▽

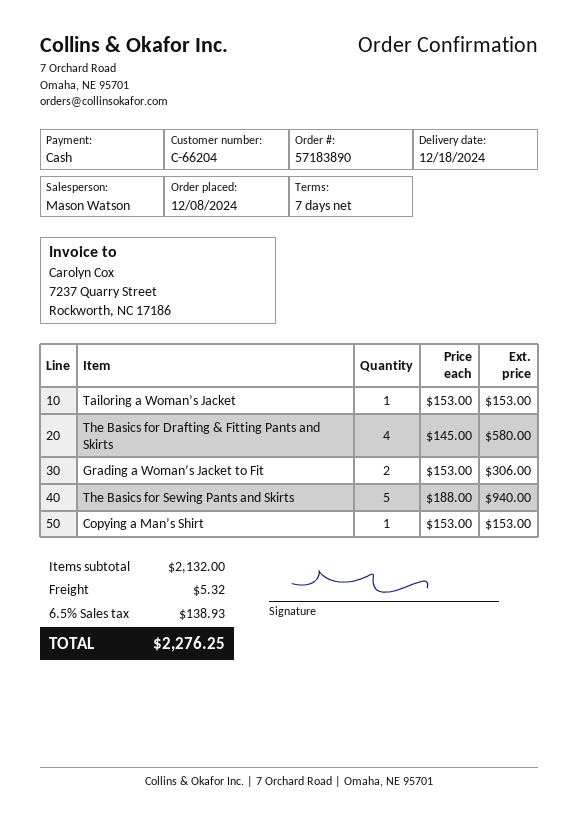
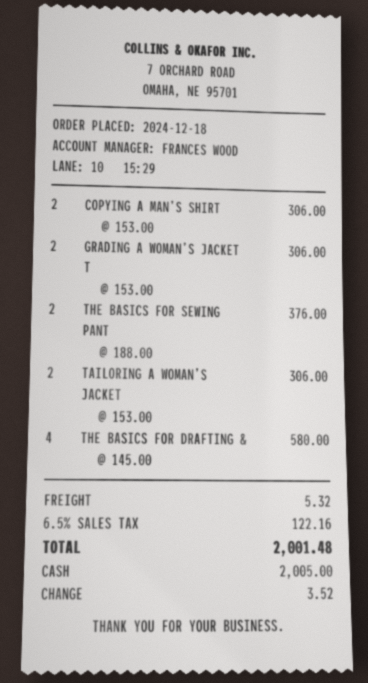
order date: 2024-12-08 -> 2024-12-18
sales rep: Mason Watson -> FRANCES WOOD
Tailoring a Woman’s Jacket: 1 x 153.00 = 153.00 -> 2 x 153.00 = 306.00
The Basics for Sewing Pants and Skirts: 5 x 188.00 = 940.00 -> 2 x 188.00 = 376.00
Copying a Man’s Shirt: 1 x 153.00 = 153.00 -> 2 x 153.00 = 306.00
tax: 6.5% = 138.93 -> 6.5% = 122.16
total: 2276.25 -> 2001.48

△

▶ _ABOUT THIS EXERCISE_: In the records above, take every line from the opening one through the line with "The Basics for" and repeat it exactly; pictures are not part of the copy.

▶ _TASK RESULT_:
order date: 2024-12-08 -> 2024-12-18
sales rep: Mason Watson -> FRANCES WOOD
Tailoring a Woman’s Jacket: 1 x 153.00 = 153.00 -> 2 x 153.00 = 306.00
The Basics for Sewing Pants and Skirts: 5 x 188.00 = 940.00 -> 2 x 188.00 = 376.00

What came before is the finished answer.